First thing first, the fact you are on this journey and you are honest is progress. So have that settled in that you will always be honest about relapses and you need not fear judgement. But i know how hard it is to get yourself back on track. Y My last relapse, i enjoyed it even though it was bad, and i felt myself wanting more earlt in the morning after i woke up. I felt i could handle it but sadly i fell again. Guilt was a major player. As soon as i was done, i called my accountability partner and told him everything. He showed no judgement and reminded me that God loves me and He has forgiven me. I felt lighter and motivated. Maybe you need to get an accountability partner. Someone you can trust and is mature enough to handle such information and give you wise counsel. Confessing it will make you feel better. Its not a cure but its a step further in taking away the shame.

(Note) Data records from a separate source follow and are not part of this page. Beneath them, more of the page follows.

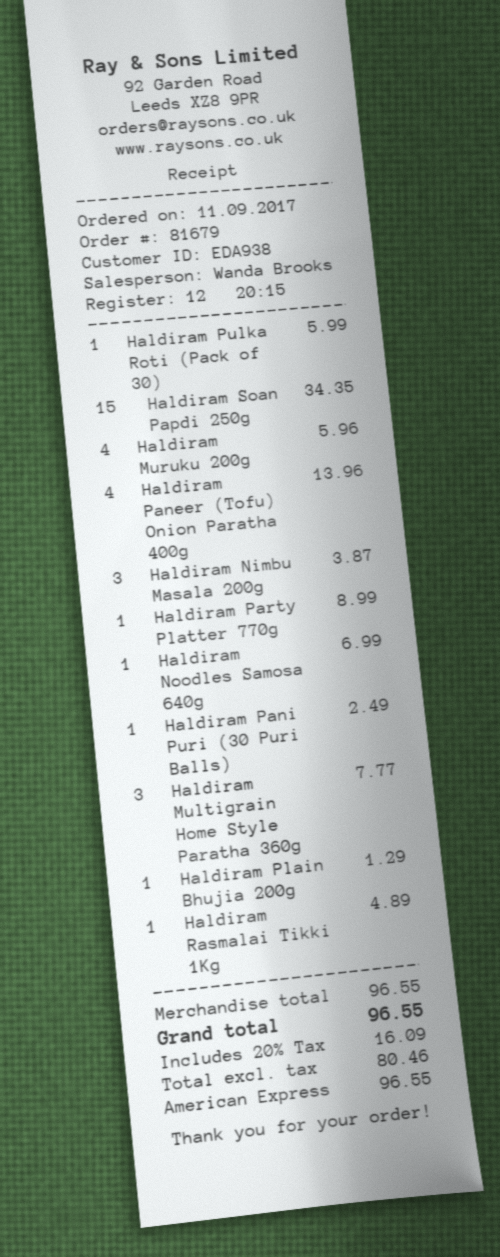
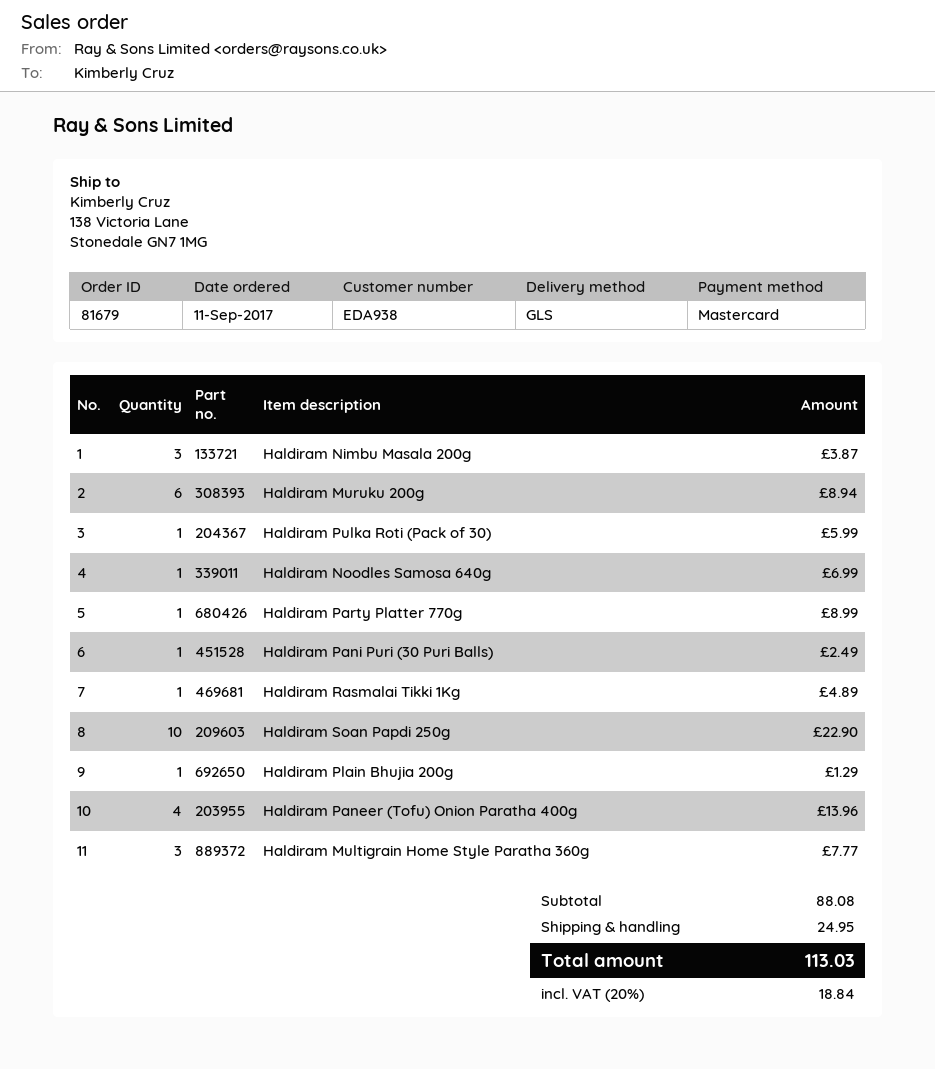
payment method: American Express -> Mastercard
Haldiram Soan Papdi 250g: 15 for 34.35 -> 10 for 22.90
Haldiram Muruku 200g: 4 for 5.96 -> 6 for 8.94
subtotal: 96.55 -> 88.08
shipping: none -> 24.95
tax: 20% = 16.09 -> 20% = 18.84
total: 96.55 -> 113.03

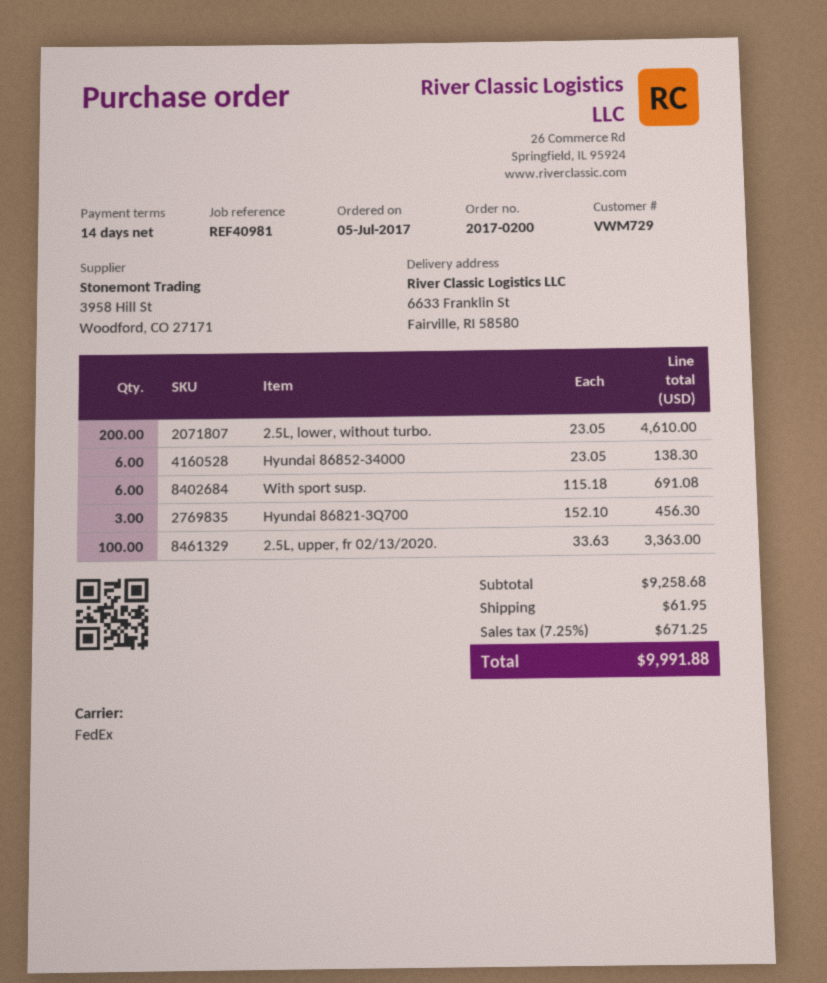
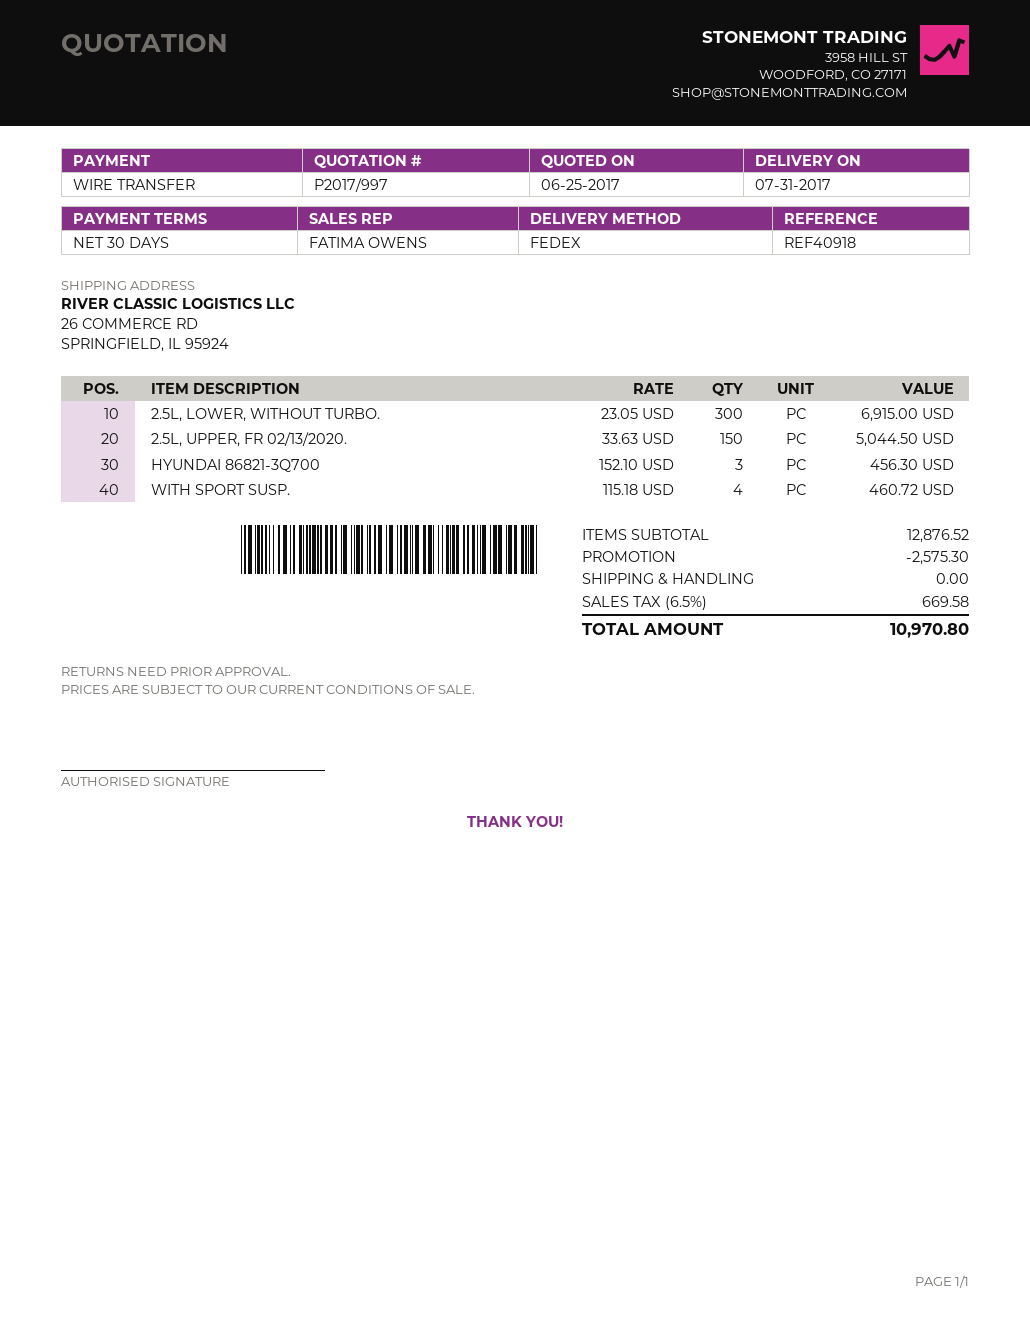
payment terms: 14 days -> 30 days
reference: REF40981 -> REF40918
ship to: 6633 Franklin St, Fairville, RI 58580 -> 26 COMMERCE RD, SPRINGFIELD, IL 95924
2.5L, lower, without turbo.: 200 x 23.05 = 4610.00 -> 300 x 23.05 = 6915.00
Hyundai 86852-34000: 6 x 23.05 = 138.30 -> none
With sport susp.: 6 x 115.18 = 691.08 -> 4 x 115.18 = 460.72
2.5L, upper, fr 02/13/2020.: 100 x 33.63 = 3363.00 -> 150 x 33.63 = 5044.50
subtotal: 9258.68 -> 12876.52
discount: none -> 2575.30
shipping: 61.95 -> 0.00
tax: 7.25% = 671.25 -> 6.5% = 669.58
total: 9991.88 -> 10970.80

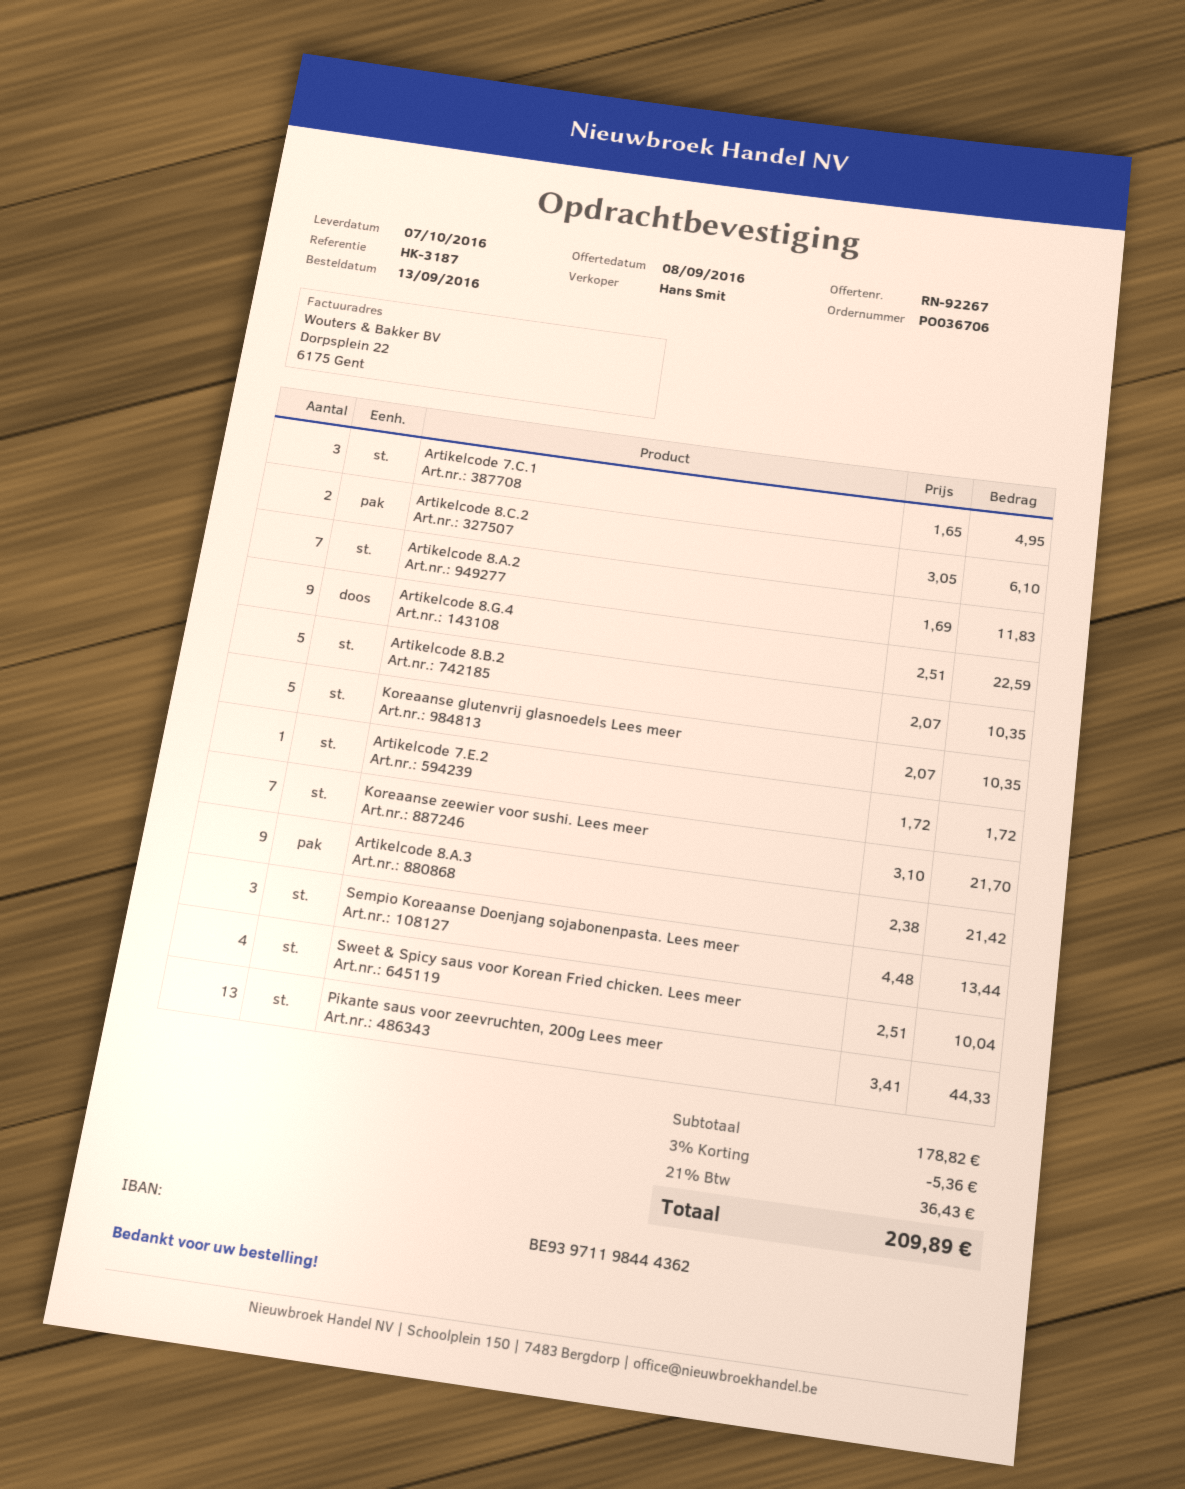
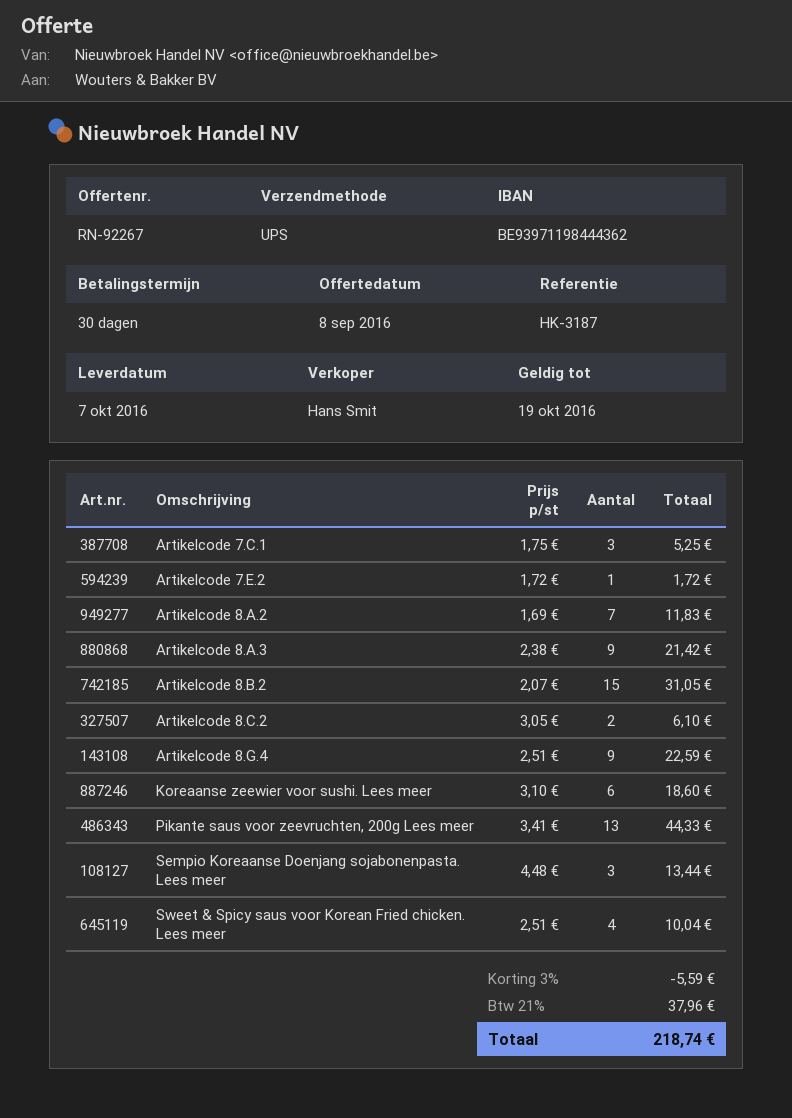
Artikelcode 7.C.1: 3 x 1.65 = 4.95 -> 3 x 1.75 = 5.25
Artikelcode 8.B.2: 5 x 2.07 = 10.35 -> 15 x 2.07 = 31.05
Koreaanse glutenvrij glasnoedels Lees meer: 5 x 2.07 = 10.35 -> none
Koreaanse zeewier voor sushi. Lees meer: 7 x 3.10 = 21.70 -> 6 x 3.10 = 18.60
discount: 3% = 5.36 -> 3% = 5.59
tax: 21% = 36.43 -> 21% = 37.96
total: 209.89 -> 218.74

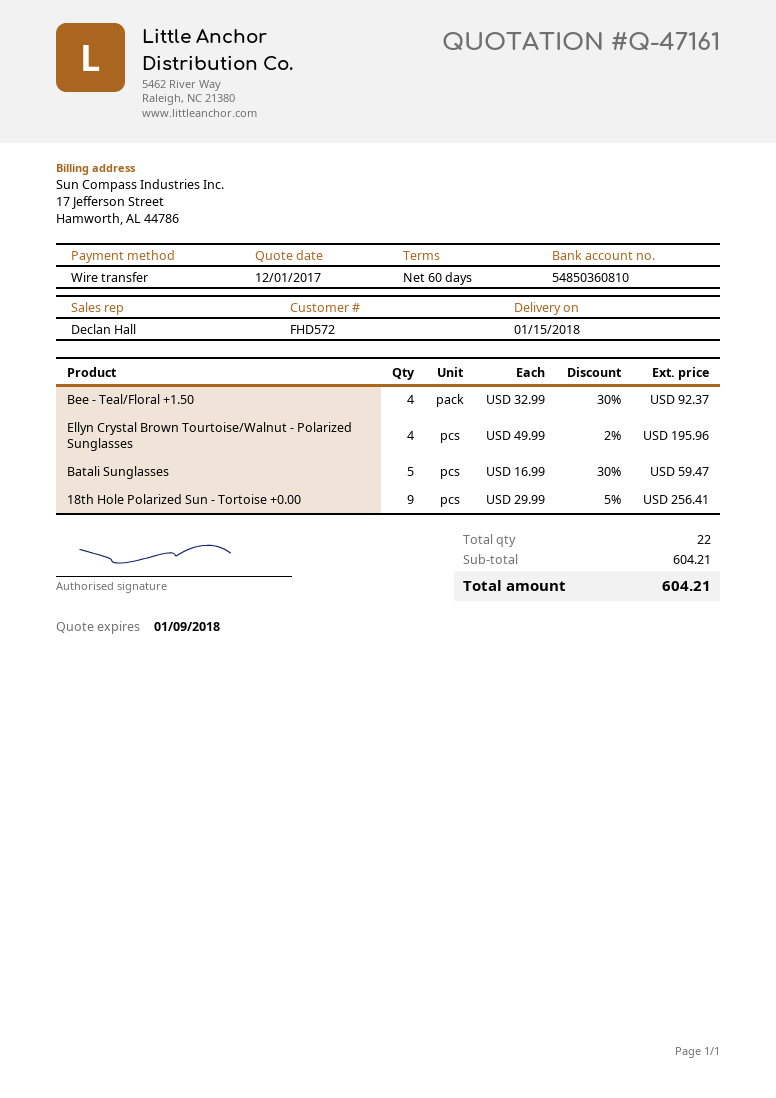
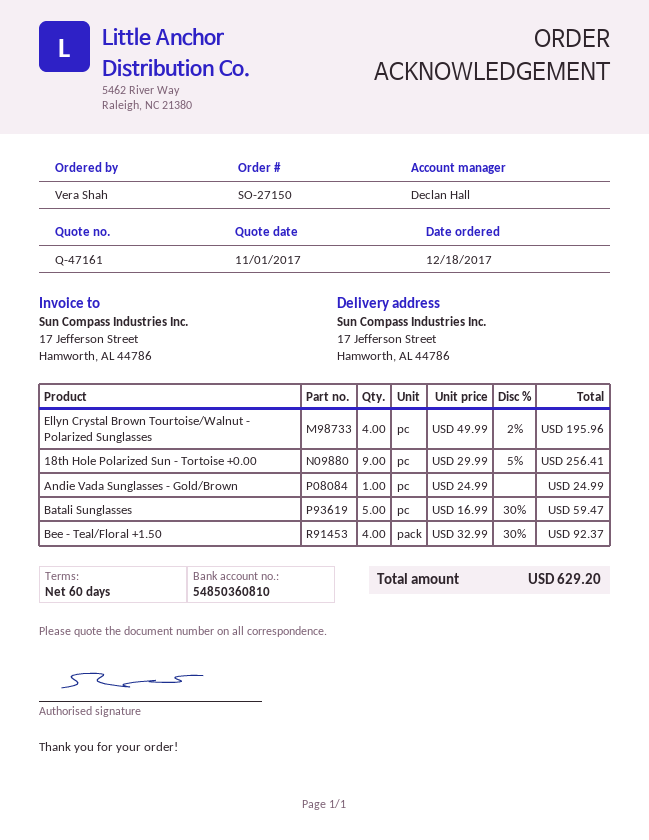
quote date: 2017-12-01 -> 2017-11-01
Andie Vada Sunglasses - Gold/Brown: none -> 1 x 24.99 = 24.99
total: 604.21 -> 629.20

Doing 90 days challenge is good . But you should be more focused on short term goals. You need to motivate yourself everyday and each day without PMO is a victory. Think of that, it'll really motivate you.
Day 10 now! 11 days to go! No more relapse this time. No more. I'm playing chess in my free time now. I help me to focus and avoid thinking about porn. You should also try it.
Hey! relax bro...don't think negative things for now. We all feel bad when we relapsed. but we are doing the right thing. We are trying to fix the circuit in our brain which was fucked up by porn. So...don't be discouraged. We have to try again and again. Our streak will be longer and longer over time. It is not a failure bro. Keep fighting!
Welcome to 21 days challenge. I've been stuck in this for more than 1 month. Haha. Keep fighting and let's support one another.
Thank you so much man! I really appreciate the support, and I love your tips! Going to try and passing this weekend, so far haven't relapsed!
Day 1. Had a great workspace conversation with my colleagues. Enjoyed chatting with my friends after a long time. This made my day. Good luck all!
Day 5/21 I face a lot of urges to PMO. I keep denying them, knowing that there are so many advantages of abstaining from PMO, while the only 'advantage' of doing it is a few minutes/seconds of 'pleasure', which is really not worth it.